(Items from a dataset)
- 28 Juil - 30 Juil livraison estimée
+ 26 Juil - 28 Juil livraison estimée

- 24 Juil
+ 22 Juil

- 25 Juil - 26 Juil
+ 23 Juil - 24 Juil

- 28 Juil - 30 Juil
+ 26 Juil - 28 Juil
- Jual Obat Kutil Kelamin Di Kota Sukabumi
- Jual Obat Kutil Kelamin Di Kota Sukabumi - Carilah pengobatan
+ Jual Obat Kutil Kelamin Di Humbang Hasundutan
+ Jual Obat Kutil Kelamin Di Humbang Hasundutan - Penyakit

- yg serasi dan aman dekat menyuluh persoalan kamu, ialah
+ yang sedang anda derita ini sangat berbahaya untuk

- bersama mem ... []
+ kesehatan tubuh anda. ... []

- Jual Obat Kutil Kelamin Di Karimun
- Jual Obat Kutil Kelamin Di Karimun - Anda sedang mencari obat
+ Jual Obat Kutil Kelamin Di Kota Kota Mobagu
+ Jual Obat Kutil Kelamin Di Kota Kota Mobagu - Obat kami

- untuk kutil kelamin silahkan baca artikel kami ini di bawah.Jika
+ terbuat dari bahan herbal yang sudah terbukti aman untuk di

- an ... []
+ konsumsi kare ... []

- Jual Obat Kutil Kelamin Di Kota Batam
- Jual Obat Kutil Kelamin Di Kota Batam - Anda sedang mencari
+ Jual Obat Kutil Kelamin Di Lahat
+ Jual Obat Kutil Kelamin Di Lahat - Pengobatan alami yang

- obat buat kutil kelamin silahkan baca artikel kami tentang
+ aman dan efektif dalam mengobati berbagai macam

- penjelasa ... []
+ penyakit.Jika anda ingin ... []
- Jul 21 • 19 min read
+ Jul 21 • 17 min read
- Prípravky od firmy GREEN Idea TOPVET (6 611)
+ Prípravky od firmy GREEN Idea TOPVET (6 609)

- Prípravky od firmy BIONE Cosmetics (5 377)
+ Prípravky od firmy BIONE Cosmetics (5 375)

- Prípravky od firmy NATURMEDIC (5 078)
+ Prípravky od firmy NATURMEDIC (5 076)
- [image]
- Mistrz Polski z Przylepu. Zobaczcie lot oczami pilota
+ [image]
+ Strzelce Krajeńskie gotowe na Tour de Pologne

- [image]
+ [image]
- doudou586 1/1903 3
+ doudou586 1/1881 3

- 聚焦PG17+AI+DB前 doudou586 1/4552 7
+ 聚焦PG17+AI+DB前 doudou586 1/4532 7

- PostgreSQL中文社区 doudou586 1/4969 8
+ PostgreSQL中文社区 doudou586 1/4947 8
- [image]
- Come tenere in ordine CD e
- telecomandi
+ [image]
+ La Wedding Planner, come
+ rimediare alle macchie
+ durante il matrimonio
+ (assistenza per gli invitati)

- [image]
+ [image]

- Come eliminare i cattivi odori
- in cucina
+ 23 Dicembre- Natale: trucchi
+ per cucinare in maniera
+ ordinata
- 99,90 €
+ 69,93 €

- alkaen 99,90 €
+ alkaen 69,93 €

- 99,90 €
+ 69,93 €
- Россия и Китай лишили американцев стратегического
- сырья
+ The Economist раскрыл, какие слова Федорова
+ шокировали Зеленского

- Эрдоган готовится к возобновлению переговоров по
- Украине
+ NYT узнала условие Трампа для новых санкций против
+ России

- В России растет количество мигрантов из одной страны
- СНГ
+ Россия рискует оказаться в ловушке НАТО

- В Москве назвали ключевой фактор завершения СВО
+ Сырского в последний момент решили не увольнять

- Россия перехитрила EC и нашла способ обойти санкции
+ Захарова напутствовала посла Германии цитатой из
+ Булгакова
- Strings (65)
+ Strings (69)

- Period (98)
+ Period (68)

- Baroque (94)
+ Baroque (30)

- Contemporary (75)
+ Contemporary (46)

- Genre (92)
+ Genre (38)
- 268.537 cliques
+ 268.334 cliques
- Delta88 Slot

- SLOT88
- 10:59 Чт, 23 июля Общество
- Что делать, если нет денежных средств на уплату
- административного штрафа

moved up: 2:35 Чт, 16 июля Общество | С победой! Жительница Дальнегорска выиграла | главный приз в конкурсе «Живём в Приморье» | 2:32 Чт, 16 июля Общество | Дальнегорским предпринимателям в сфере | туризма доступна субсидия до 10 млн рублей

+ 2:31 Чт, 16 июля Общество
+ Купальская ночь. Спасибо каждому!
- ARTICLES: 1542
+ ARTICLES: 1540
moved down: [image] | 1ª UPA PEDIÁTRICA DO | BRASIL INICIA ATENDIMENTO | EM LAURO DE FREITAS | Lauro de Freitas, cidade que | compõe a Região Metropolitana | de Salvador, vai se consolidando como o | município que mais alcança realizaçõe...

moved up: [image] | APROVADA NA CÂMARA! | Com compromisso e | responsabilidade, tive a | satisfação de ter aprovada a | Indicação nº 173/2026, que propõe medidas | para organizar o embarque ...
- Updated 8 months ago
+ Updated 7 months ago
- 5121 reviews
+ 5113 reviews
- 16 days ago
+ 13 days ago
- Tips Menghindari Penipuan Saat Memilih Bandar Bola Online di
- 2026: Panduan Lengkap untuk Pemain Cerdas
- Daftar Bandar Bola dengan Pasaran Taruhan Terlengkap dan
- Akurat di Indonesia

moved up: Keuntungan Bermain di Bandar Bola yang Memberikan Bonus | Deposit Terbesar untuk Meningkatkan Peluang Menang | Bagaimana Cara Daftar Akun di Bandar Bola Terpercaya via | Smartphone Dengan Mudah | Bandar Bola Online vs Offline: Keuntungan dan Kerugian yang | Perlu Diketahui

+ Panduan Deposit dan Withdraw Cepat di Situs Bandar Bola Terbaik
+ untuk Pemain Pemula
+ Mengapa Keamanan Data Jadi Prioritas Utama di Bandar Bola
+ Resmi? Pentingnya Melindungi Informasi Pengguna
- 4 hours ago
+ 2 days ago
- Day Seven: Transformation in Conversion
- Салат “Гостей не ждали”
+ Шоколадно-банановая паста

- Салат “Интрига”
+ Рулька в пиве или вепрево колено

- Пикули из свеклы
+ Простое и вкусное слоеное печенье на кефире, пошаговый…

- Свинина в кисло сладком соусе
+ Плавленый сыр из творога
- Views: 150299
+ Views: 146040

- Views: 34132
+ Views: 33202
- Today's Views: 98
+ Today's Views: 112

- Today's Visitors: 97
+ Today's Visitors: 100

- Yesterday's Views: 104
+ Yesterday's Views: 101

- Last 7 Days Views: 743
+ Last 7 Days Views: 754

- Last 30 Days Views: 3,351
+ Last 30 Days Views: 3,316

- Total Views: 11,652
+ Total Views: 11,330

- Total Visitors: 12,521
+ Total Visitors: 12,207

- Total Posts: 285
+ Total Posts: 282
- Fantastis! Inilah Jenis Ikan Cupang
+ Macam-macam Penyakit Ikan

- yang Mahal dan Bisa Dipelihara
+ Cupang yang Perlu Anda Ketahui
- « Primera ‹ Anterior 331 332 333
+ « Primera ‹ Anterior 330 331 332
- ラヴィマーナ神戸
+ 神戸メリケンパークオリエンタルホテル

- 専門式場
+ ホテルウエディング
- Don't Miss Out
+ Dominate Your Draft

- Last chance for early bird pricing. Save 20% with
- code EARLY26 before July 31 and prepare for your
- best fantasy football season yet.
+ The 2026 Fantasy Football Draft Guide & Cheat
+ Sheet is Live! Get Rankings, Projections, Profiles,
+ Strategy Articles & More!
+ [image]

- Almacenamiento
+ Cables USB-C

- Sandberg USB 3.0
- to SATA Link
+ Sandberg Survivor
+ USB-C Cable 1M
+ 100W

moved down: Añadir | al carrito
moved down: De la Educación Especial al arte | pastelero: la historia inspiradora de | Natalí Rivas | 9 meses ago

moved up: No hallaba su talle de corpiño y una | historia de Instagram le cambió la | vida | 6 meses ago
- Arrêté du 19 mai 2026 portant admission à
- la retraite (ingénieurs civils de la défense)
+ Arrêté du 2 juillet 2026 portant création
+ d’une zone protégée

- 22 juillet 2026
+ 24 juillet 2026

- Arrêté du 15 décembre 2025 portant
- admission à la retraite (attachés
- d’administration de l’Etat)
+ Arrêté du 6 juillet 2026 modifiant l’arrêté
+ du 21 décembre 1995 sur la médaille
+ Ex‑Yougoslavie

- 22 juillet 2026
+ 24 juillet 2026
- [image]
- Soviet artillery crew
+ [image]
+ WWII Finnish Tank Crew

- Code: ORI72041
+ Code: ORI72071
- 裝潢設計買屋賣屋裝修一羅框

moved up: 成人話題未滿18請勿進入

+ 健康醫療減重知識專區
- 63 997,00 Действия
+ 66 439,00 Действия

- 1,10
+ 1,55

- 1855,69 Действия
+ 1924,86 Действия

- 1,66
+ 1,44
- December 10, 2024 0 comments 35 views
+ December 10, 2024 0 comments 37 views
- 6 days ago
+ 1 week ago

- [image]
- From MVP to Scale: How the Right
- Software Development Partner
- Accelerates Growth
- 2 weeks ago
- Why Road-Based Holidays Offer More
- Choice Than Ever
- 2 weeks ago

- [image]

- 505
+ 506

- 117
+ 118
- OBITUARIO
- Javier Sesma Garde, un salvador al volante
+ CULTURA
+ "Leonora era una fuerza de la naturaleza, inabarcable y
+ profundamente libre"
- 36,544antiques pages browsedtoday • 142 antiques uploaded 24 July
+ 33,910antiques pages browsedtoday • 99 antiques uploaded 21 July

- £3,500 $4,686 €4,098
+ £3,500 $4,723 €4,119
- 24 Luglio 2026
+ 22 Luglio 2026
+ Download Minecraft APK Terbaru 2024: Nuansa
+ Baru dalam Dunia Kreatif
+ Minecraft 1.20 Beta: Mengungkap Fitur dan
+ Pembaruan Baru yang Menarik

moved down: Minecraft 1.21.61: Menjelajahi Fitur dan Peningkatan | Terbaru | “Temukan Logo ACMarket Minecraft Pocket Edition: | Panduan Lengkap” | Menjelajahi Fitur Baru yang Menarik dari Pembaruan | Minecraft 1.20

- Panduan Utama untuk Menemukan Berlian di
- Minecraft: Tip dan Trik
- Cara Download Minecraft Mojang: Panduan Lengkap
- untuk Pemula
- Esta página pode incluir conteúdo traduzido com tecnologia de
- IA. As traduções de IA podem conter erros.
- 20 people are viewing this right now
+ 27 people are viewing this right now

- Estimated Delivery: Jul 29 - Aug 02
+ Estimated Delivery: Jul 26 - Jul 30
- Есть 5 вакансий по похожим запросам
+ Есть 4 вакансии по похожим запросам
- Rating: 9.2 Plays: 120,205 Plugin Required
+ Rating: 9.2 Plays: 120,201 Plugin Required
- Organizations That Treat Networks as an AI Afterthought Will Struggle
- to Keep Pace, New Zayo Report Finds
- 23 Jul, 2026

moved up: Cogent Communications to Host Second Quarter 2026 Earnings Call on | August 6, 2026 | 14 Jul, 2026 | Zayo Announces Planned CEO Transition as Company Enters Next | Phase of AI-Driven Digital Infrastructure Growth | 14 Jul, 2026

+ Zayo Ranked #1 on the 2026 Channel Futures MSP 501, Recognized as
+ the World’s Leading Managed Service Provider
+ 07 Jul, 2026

## Your objective
When you reach the line containing "ночь. Спасибо каждому!" in the data above, start copying exactly, and stop after the line containing "7 months ago".

## Solution to this exercise
+ Купальская ночь. Спасибо каждому!
- ARTICLES: 1542
+ ARTICLES: 1540
moved down: [image] | 1ª UPA PEDIÁTRICA DO | BRASIL INICIA ATENDIMENTO | EM LAURO DE FREITAS | Lauro de Freitas, cidade que | compõe a Região Metropolitana | de Salvador, vai se consolidando como o | município que mais alcança realizaçõe...

moved up: [image] | APROVADA NA CÂMARA! | Com compromisso e | responsabilidade, tive a | satisfação de ter aprovada a | Indicação nº 173/2026, que propõe medidas | para organizar o embarque ...
- Updated 8 months ago
+ Updated 7 months ago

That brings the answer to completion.